Penelitian ilmuwan politik
Nicholas Valentino, seorang ilmuwan politik di Universitas Michigan bersama rekannya Carly Wayne dan Marzia Oceano mempelajari sikap pemilih pada pemilu 2016.
Mereka menemukan sesuatu yang tidak biasa yang tidak terjadi dalam tiga pemilihan presiden sebelumnya.
Dari hasil penelitian mereka mengungkapkan, orang-orang yang mendapat skor lebih tinggi pada indeks sikap yang agak seksis termasuk dorongan untuk kesetaraan gender yang berlebihan lebih cenderung memilih Trump, bahkan mengendalikan Trump. Ini menjadi variabel seperti keberpihakan dan ideologi.
Pada kampanye tahun 2024, “Harris tidak memainkan peran gender; Trump melakukannya,” kata Susan Faludi, penulis feminis terkemuka “Backlash,” sebuah buku tentang reaksi balasan terhadap kemajuan hak-hak perempuan.
Dia menilai Harris “sangat sempurna” selama kampanye singkatnya, sehingga membuat kekalahannya “jauh lebih buruk bagi generasi calon politisi perempuan di masa depan.”
Padahal Harris tidak harus melewati serangkaian pemilihan pendahuluan yang panjang seperti halnya sistem parlementer. Ini merupakan sebuah proses yang terbukti menjadi penghalang bagi perempuan untuk mendapatkan jabatan tertinggi.
Sementara itu, Jackson Katz, pembuat film dan penulis yang pernah menulis tentang politik maskulinitas mengatakan presiden memegang peran yang terkait dengan identitas nasional dengan cara yang secara tradisional maskulin sebagai komandan pasukan militer AS, dan kepala keluarga pertama, sehingga mempersulit perempuan mana pun untuk mencoba mendobrak kebiasaan tersebut.
Katz memuji Harris karena berhasil memecahkan salah satu teka-teki yang dihadapi perempuan dalam upaya memimpin di Amerika Serikat, kebutuhan untuk menunjukkan kekuatan dan kesukaan.
Kekalahan Harris dapat menimbulkan konsekuensi besar bagi pemilu di masa depan, kata beberapa pakar.
Diana O’Brien, seorang ilmuwan politik di Universitas Washington di St.

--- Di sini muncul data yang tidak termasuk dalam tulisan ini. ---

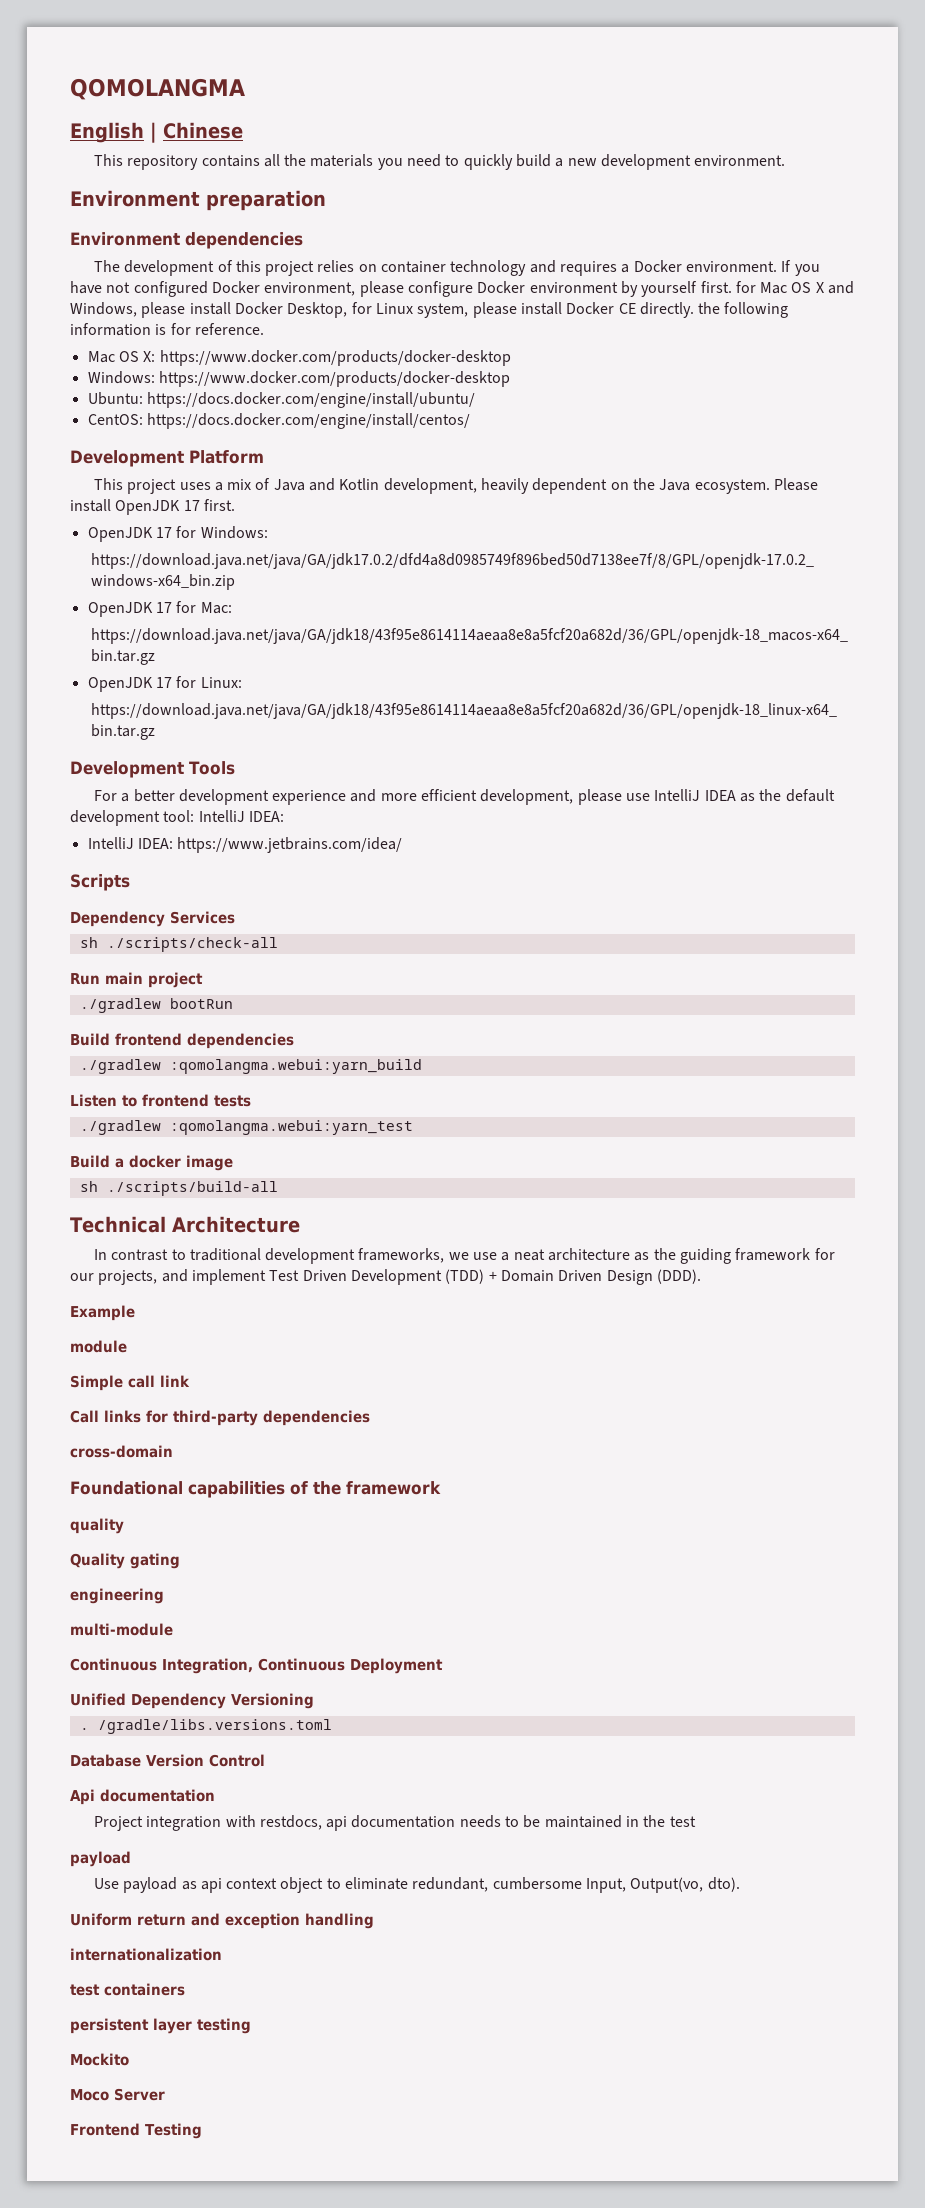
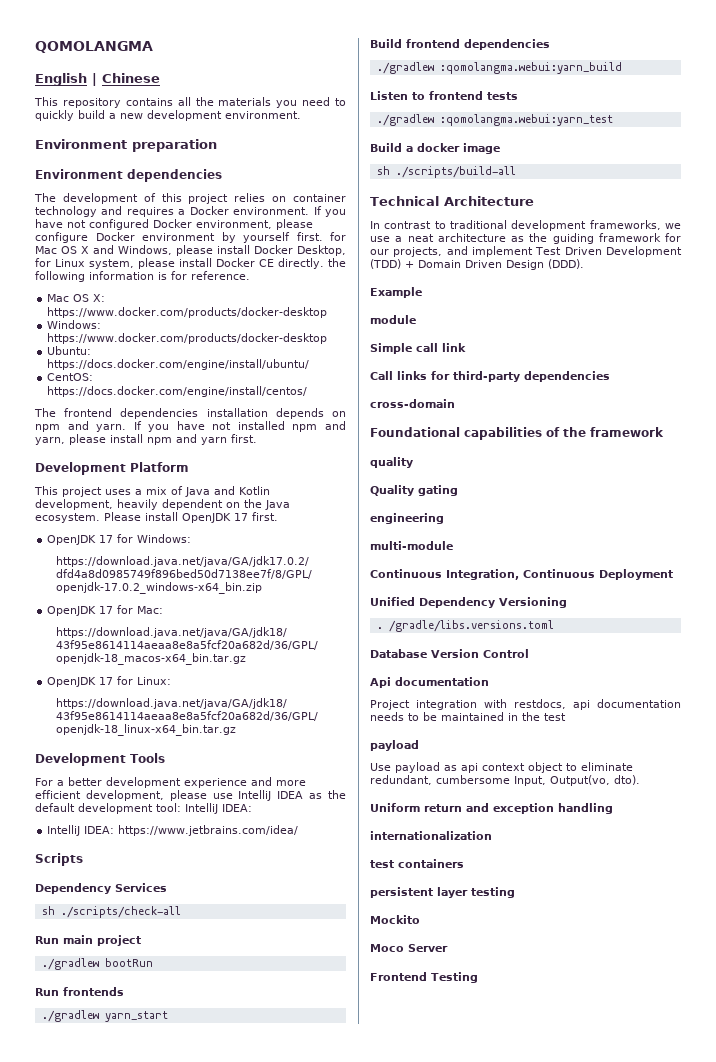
+ The frontend dependencies installation depends on npm and yarn. If you have not installed npm and yarn, please install npm and yarn first.
+ Run frontends
+ ./gradlew yarn_start

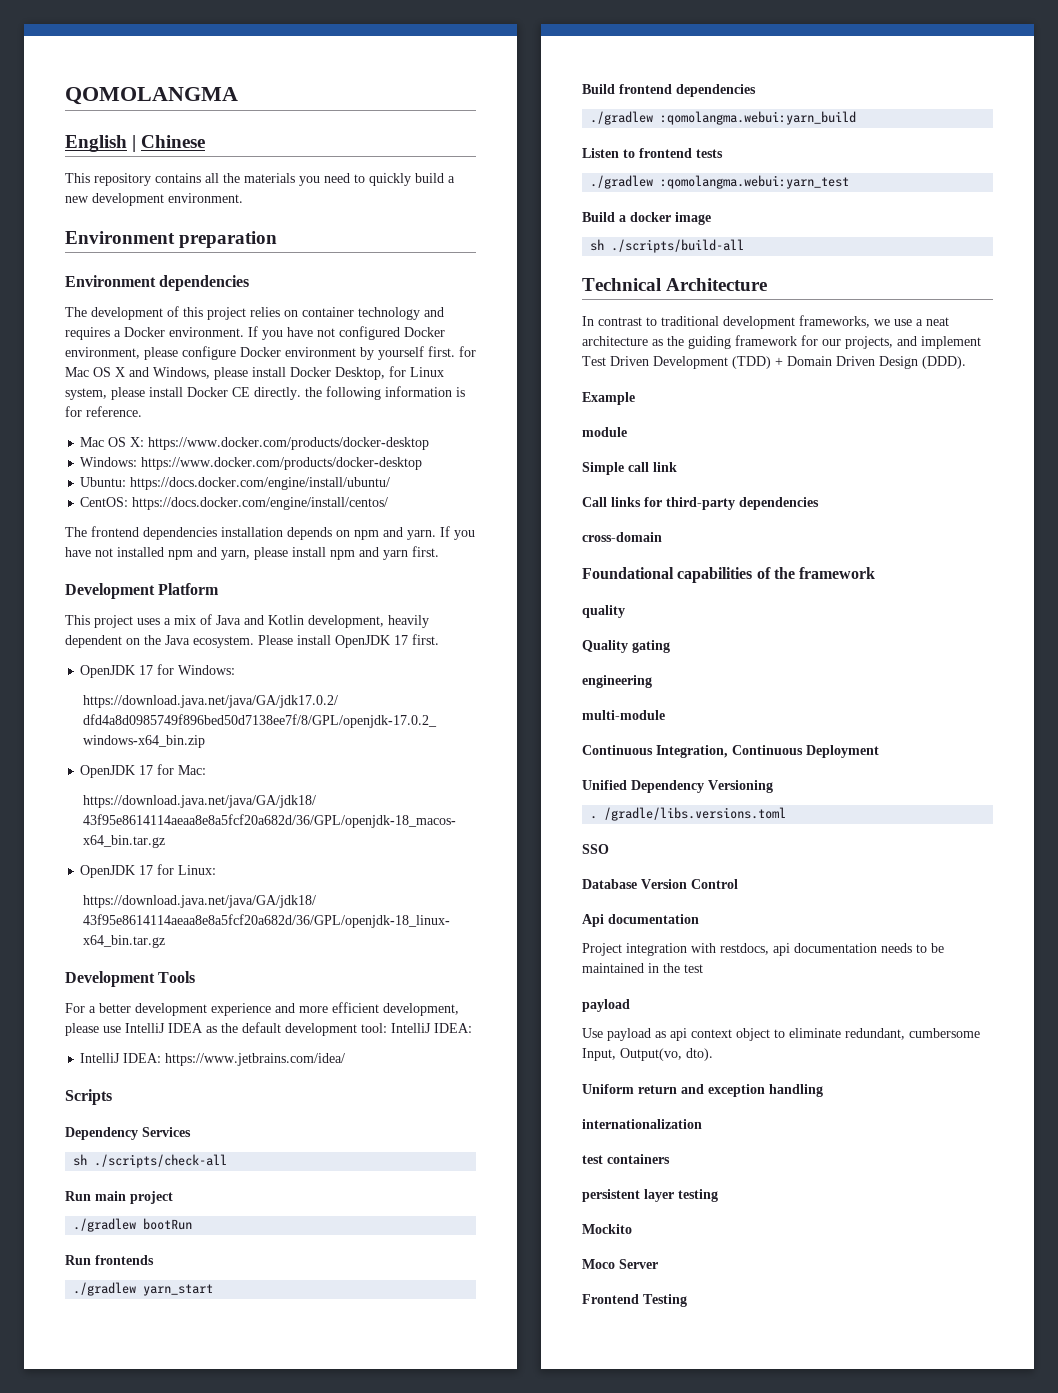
+ SSO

Louis, khawatir bahwa kemenangan Trump atas Clinton dan Harris dapat membuat Partai Demokrat “meyakinkan diri mereka sendiri bahwa perempuan tidak bisa menang,” katanya.
Ruth Simmons, mantan rektor Brown University, wanita pertama yang memimpin institusi tersebut dan orang kulit hitam pertama yang memimpin sekolah Ivy League mengatakan kekalahan Harris tidak menunjukkan kesiapan masyarakat Amerika untuk memilih perempuan, melainkan kesediaan mereka untuk mengabaikan kelemahan Trump.
“Kekhawatiran terbesar saya adalah negara ini dan banyaknya orang yang tidak peduli terhadap persyaratan jabatan tertinggi di negeri ini,” kata Simmons.
Kemenangan Trump mungkin merupakan indikasi bahwa kampanyenya berhasil menumpulkan pentingnya hak-hak reproduksi, sebuah isu yang menyemangati pemilih tertentu dalam tiga pemilu nasional sebelumnya, atau setidaknya menjadikan hak-hak tersebut tidak menjadi prioritas utama bagi sebagian besar pemilih.